[Opening RECORDS PROVIDED section]

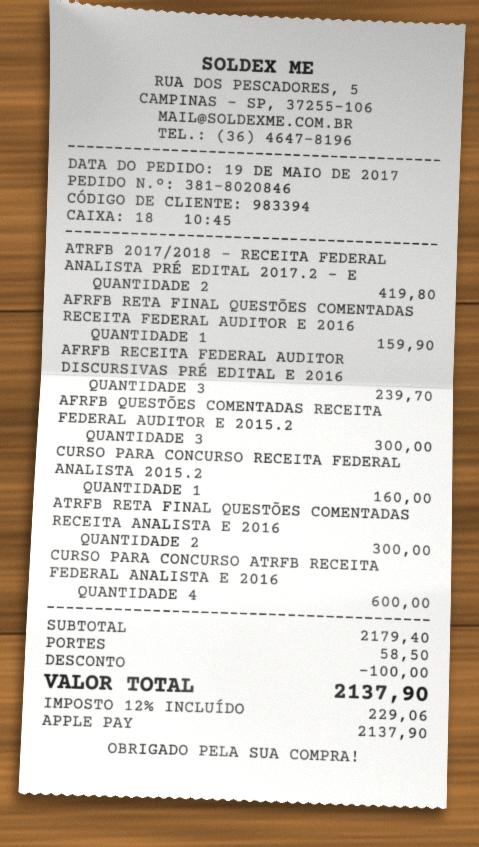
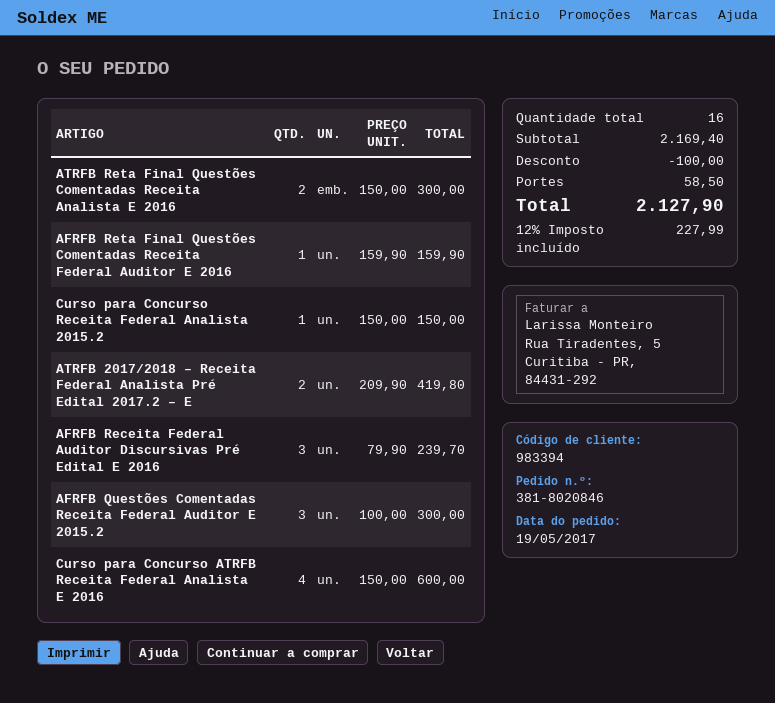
CURSO PARA CONCURSO RECEITA FEDERAL ANALISTA 2015.2: 1 for 160.00 -> 1 for 150.00
subtotal: 2179.40 -> 2169.40
tax: 12% = 229.06 -> 12% = 227.99
total: 2137.90 -> 2127.90

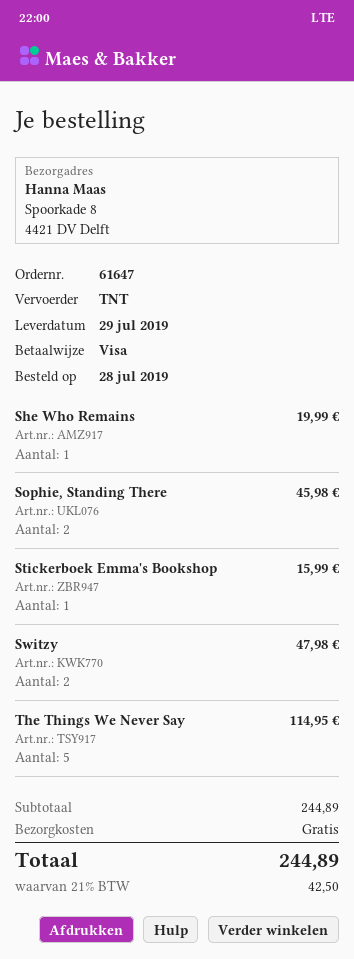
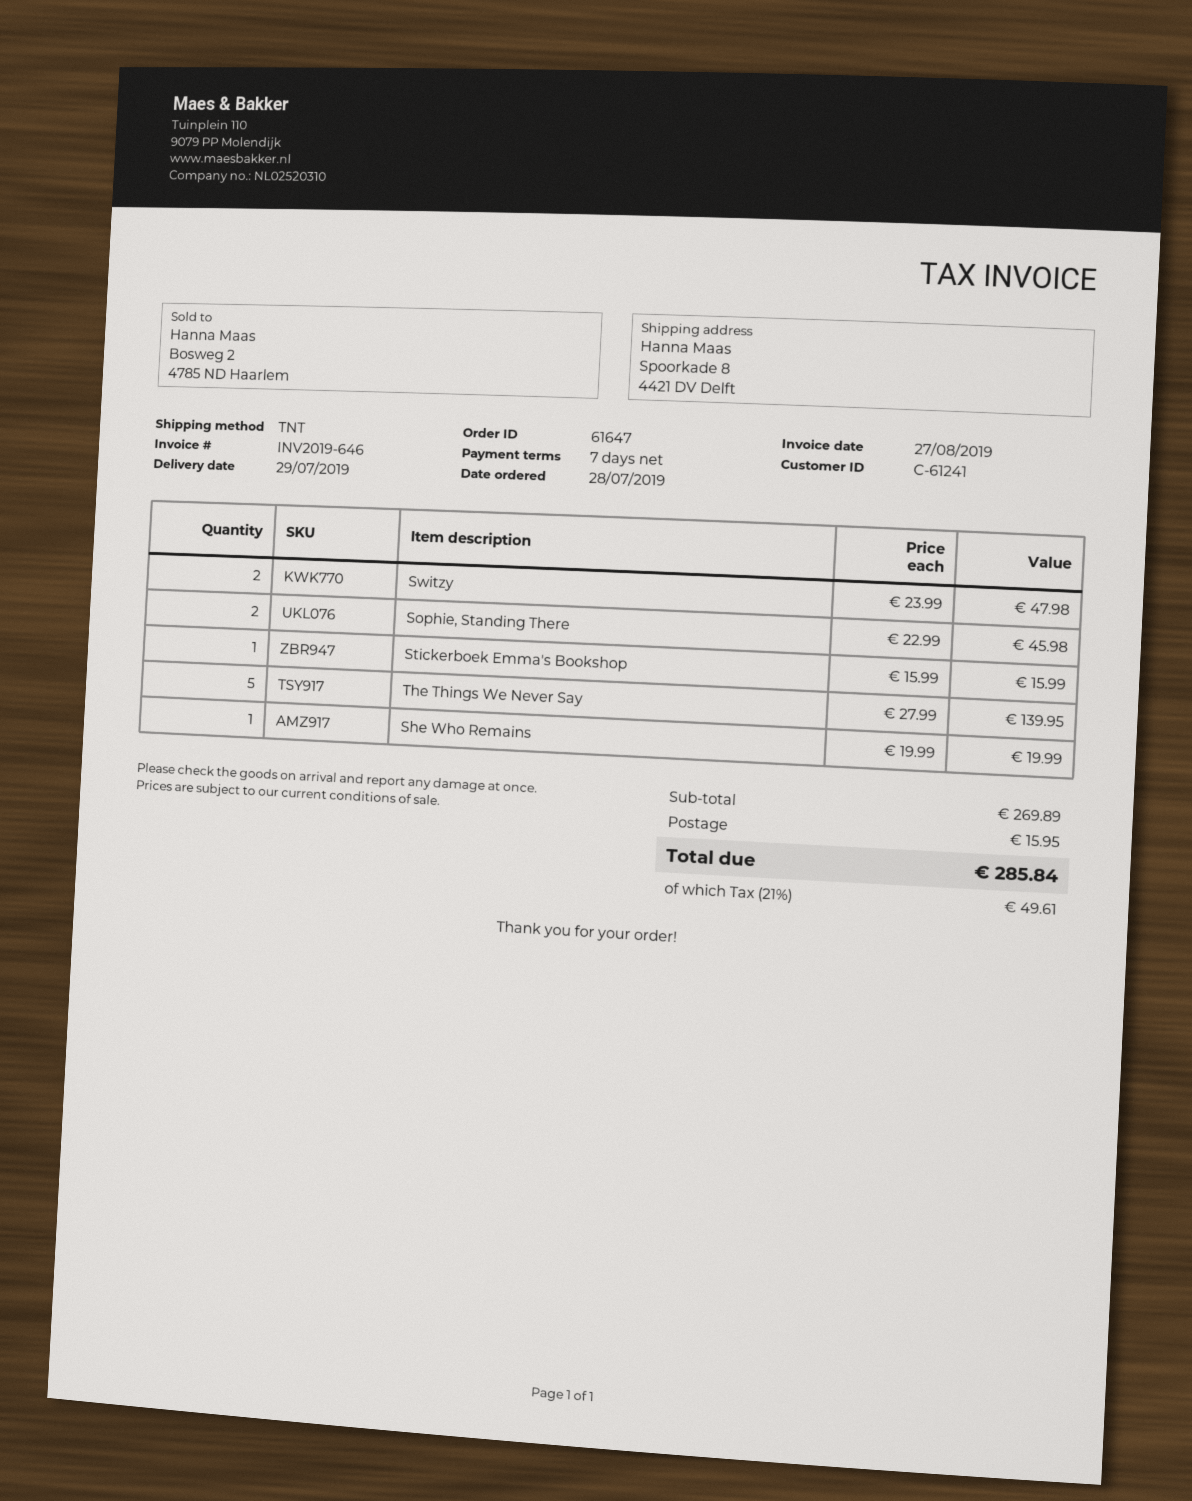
The Things We Never Say: 5 for 114.95 -> 5 for 139.95
subtotal: 244.89 -> 269.89
shipping: 0.00 -> 15.95
tax: 21% = 42.50 -> 21% = 49.61
total: 244.89 -> 285.84

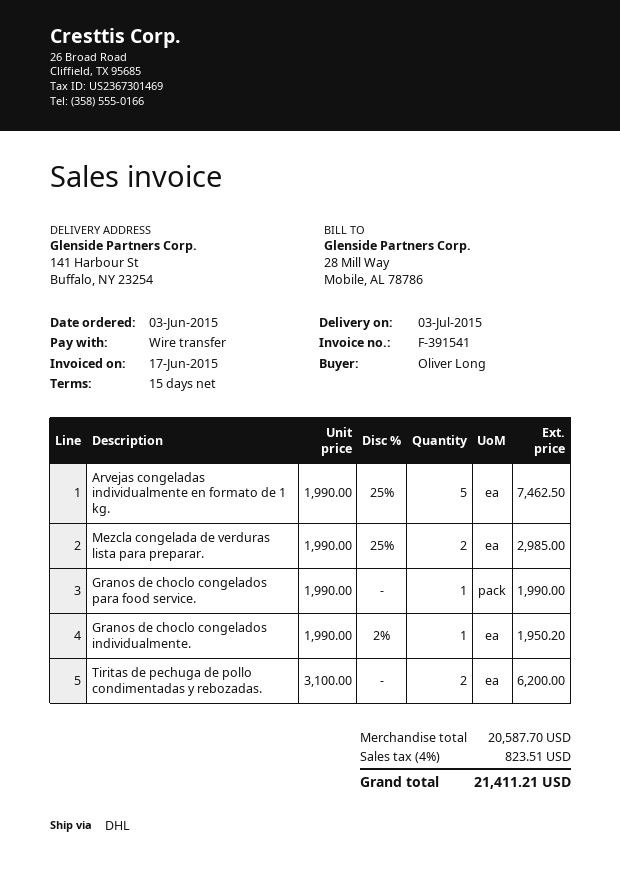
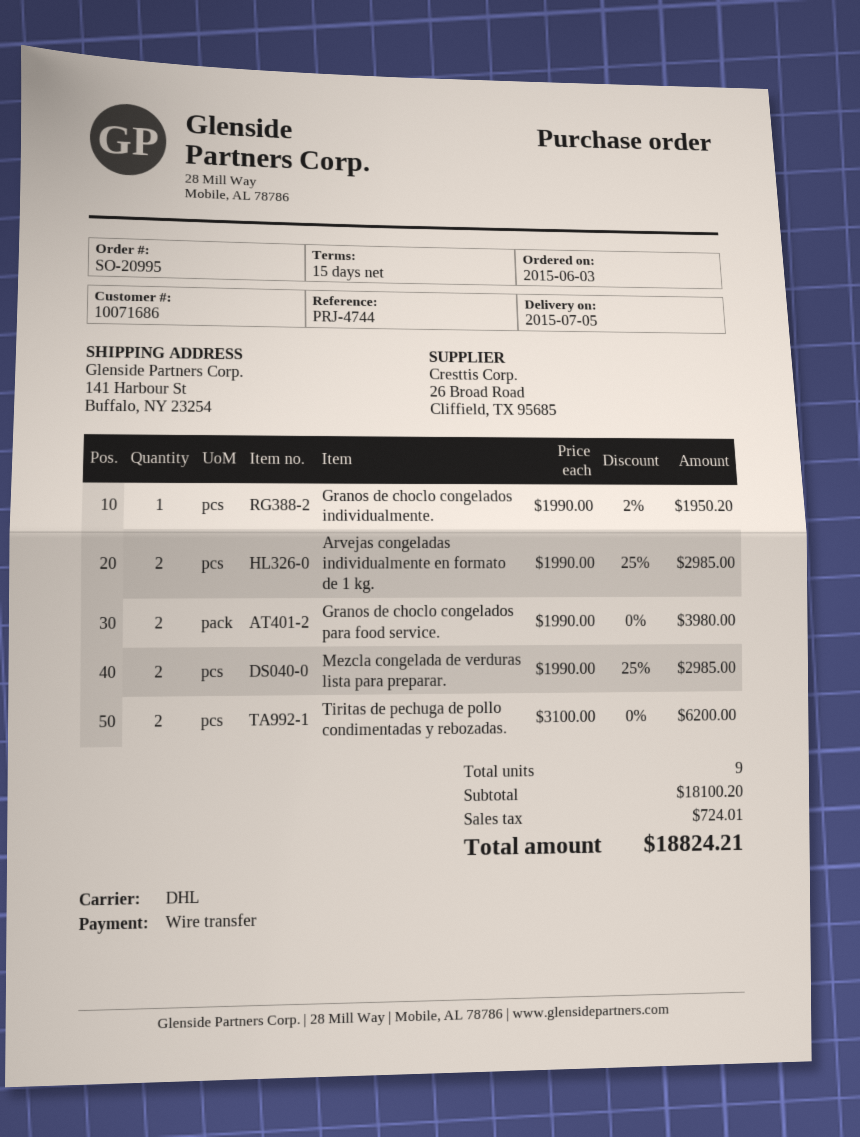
delivery date: 2015-07-03 -> 2015-07-05
Arvejas congeladas individualmente en formato de 1 kg.: 5 x 1990.00 - 25% = 7462.50 -> 2 x 1990.00 - 25% = 2985.00
Granos de choclo congelados para food service.: 1 x 1990.00 = 1990.00 -> 2 x 1990.00 = 3980.00
subtotal: 20587.70 -> 18100.20
tax: 823.51 -> 724.01
total: 21411.21 -> 18824.21

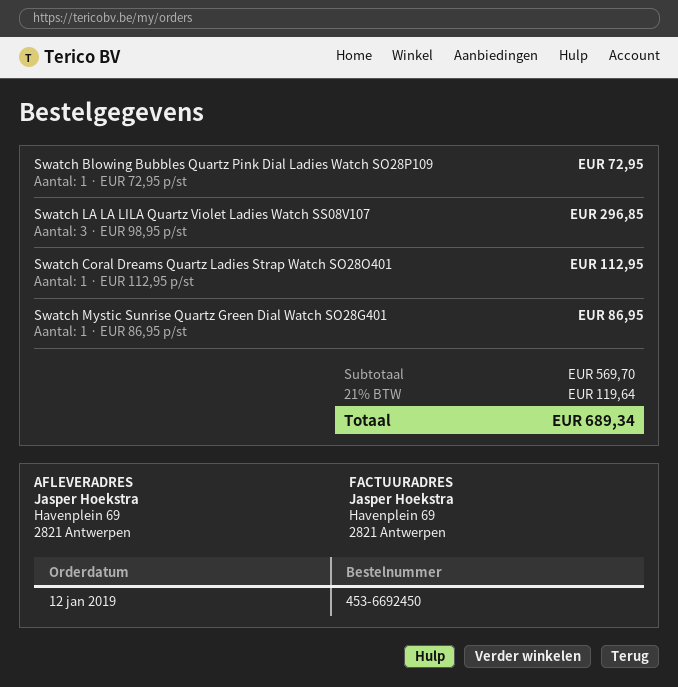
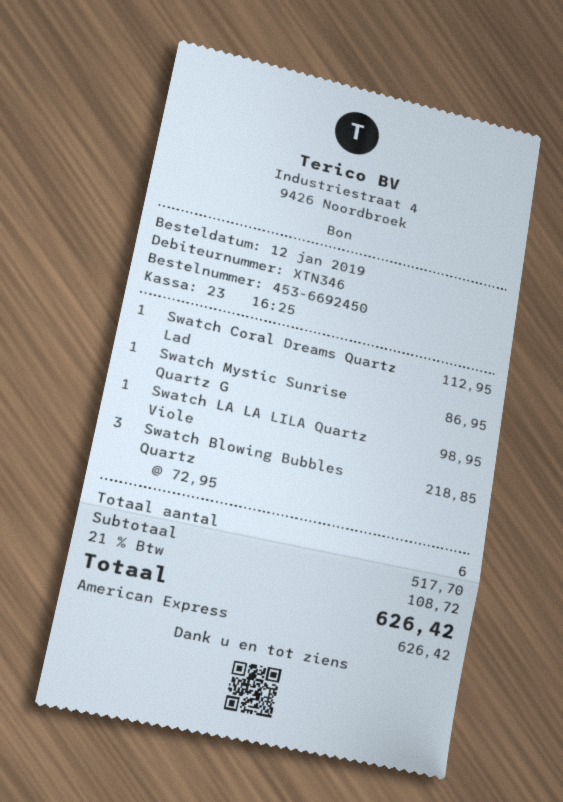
Swatch Blowing Bubbles Quartz Pink Dial Ladies Watch SO28P109: 1 x 72.95 = 72.95 -> 3 x 72.95 = 218.85
Swatch LA LA LILA Quartz Violet Ladies Watch SS08V107: 3 x 98.95 = 296.85 -> 1 x 98.95 = 98.95
subtotal: 569.70 -> 517.70
tax: 21% = 119.64 -> 21% = 108.72
total: 689.34 -> 626.42

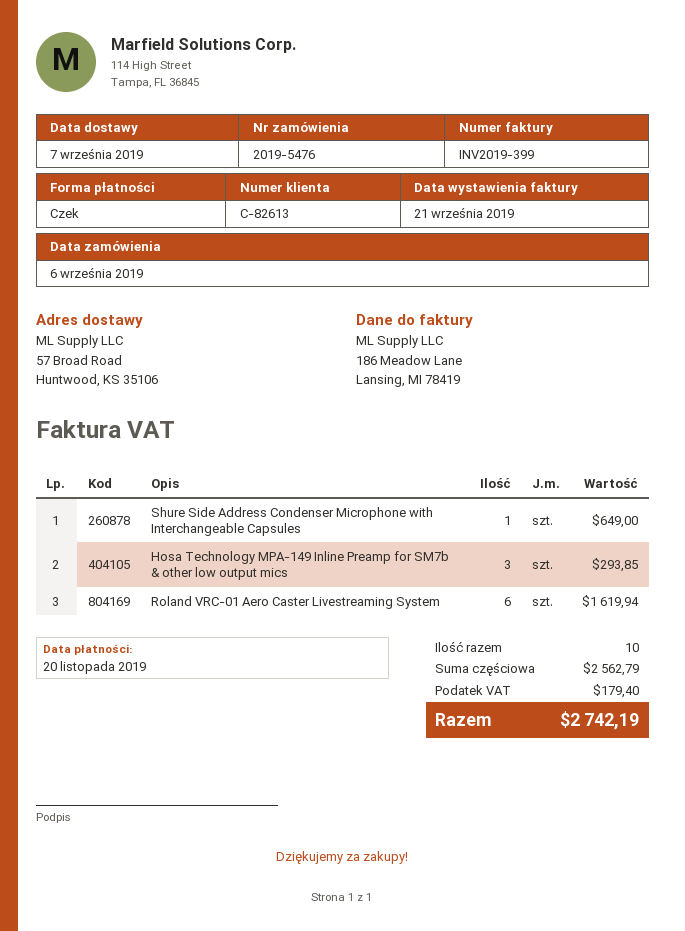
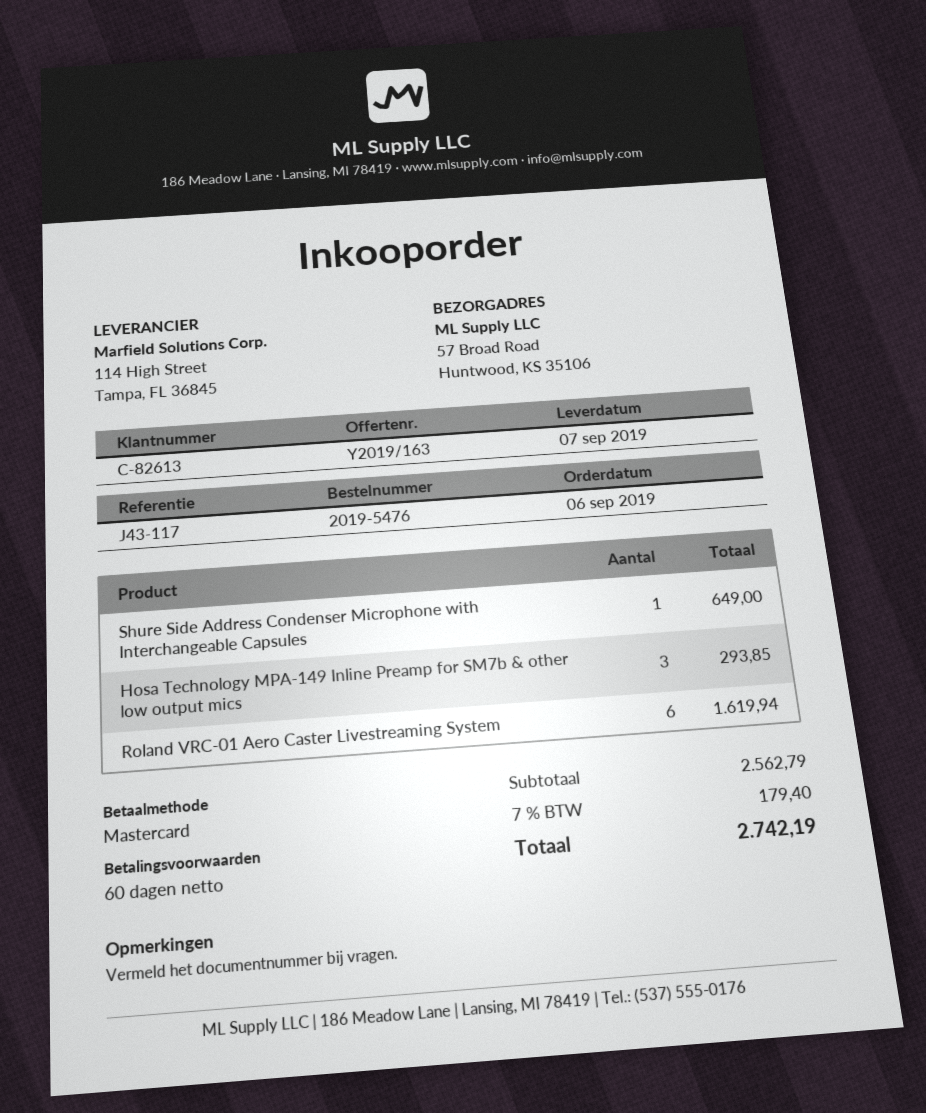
payment method: cheque -> Mastercard

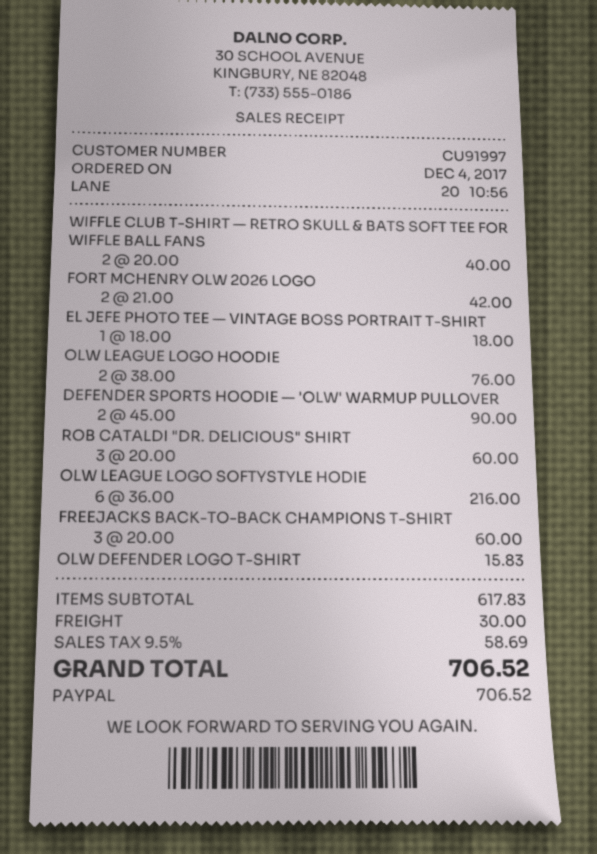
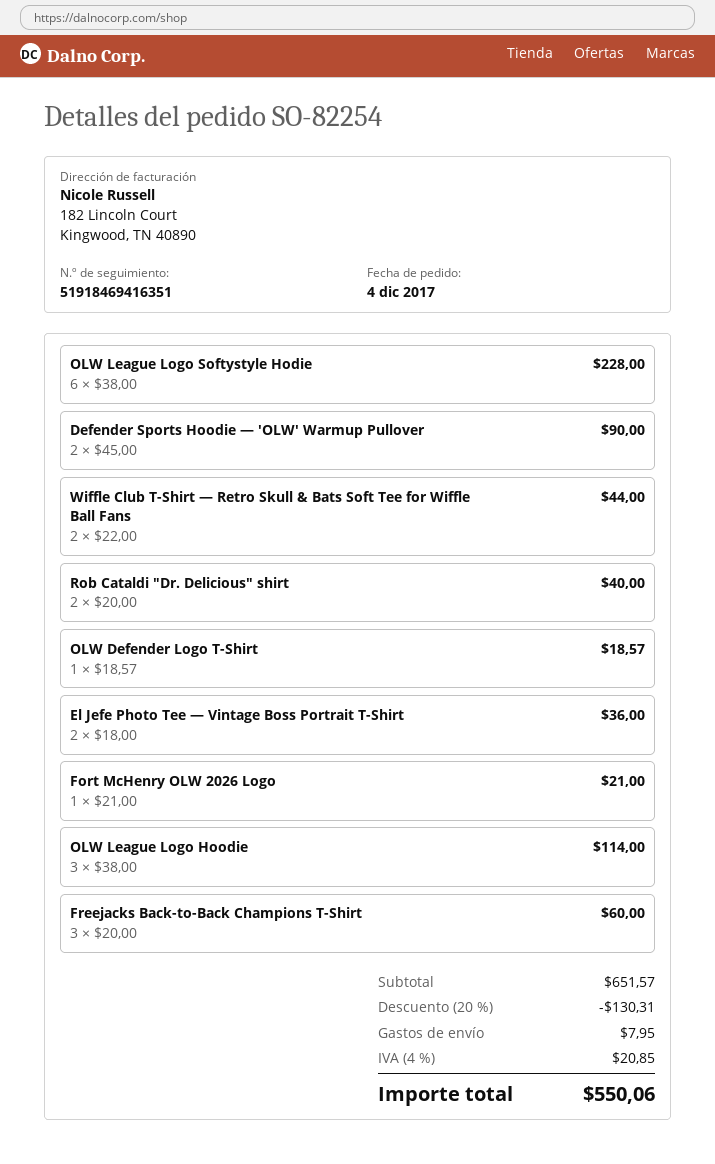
WIFFLE CLUB T-SHIRT — RETRO SKULL & BATS SOFT TEE FOR WIFFLE BALL FANS: 2 x 20.00 = 40.00 -> 2 x 22.00 = 44.00
FORT MCHENRY OLW 2026 LOGO: 2 x 21.00 = 42.00 -> 1 x 21.00 = 21.00
EL JEFE PHOTO TEE — VINTAGE BOSS PORTRAIT T-SHIRT: 1 x 18.00 = 18.00 -> 2 x 18.00 = 36.00
OLW LEAGUE LOGO HOODIE: 2 x 38.00 = 76.00 -> 3 x 38.00 = 114.00
ROB CATALDI "DR. DELICIOUS" SHIRT: 3 x 20.00 = 60.00 -> 2 x 20.00 = 40.00
OLW LEAGUE LOGO SOFTYSTYLE HODIE: 6 x 36.00 = 216.00 -> 6 x 38.00 = 228.00
OLW DEFENDER LOGO T-SHIRT: 1 x 15.83 = 15.83 -> 1 x 18.57 = 18.57
subtotal: 617.83 -> 651.57
discount: none -> 20% = 130.31
shipping: 30.00 -> 7.95
tax: 9.5% = 58.69 -> 4% = 20.85
total: 706.52 -> 550.06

[Closing RECORDS PROVIDED section]

_WHAT IS NEEDED_
The answer is to be the lines of the listing from the first through the one with "delivery date: 2015-07-03 -> 2015-07-05", reproduced exactly, without any pictures.

_OUTPUT OF THE TASK_
CURSO PARA CONCURSO RECEITA FEDERAL ANALISTA 2015.2: 1 for 160.00 -> 1 for 150.00
subtotal: 2179.40 -> 2169.40
tax: 12% = 229.06 -> 12% = 227.99
total: 2137.90 -> 2127.90

The Things We Never Say: 5 for 114.95 -> 5 for 139.95
subtotal: 244.89 -> 269.89
shipping: 0.00 -> 15.95
tax: 21% = 42.50 -> 21% = 49.61
total: 244.89 -> 285.84

delivery date: 2015-07-03 -> 2015-07-05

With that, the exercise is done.